*Work to be completed*. Throughout the material below, count the lines that include the string "provider", then report only the resulting number.

*Exercise inputs*.
·····

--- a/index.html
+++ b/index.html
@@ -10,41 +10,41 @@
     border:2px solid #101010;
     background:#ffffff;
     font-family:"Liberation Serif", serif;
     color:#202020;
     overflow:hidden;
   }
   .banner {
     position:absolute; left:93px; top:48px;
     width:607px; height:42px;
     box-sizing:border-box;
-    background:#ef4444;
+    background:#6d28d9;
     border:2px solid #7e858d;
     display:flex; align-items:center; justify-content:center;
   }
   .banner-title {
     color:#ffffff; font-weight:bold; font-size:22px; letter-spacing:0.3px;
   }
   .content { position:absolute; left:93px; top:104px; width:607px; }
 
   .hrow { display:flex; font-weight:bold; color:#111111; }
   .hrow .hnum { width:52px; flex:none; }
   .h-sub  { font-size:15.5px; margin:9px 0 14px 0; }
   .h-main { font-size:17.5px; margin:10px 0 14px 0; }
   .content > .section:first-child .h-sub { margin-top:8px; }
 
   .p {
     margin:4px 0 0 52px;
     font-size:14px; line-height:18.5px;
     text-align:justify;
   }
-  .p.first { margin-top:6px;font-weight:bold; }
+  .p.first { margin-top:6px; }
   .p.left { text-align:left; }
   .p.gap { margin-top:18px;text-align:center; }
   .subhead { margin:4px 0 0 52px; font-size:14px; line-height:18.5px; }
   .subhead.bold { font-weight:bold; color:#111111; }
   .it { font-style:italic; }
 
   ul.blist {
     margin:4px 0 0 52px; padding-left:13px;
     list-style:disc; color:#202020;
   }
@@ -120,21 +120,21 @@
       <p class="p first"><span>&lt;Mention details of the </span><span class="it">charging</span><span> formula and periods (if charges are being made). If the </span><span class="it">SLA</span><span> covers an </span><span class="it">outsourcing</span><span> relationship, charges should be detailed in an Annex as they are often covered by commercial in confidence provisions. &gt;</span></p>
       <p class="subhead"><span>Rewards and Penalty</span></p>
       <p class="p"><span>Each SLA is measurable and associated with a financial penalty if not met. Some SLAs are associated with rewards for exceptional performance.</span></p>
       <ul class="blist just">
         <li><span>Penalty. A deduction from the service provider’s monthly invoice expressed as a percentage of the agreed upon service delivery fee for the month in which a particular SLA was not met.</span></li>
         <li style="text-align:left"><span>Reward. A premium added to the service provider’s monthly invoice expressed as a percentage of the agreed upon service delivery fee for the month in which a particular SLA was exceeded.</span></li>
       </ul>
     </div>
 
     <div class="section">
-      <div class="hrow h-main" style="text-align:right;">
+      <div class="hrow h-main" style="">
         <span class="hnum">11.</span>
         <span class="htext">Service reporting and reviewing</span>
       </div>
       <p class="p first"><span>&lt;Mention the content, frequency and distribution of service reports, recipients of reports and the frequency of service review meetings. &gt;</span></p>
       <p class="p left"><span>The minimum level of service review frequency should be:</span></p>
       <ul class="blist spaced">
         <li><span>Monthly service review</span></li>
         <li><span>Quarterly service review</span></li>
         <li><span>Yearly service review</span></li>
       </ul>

·····

*Output of the task*. 2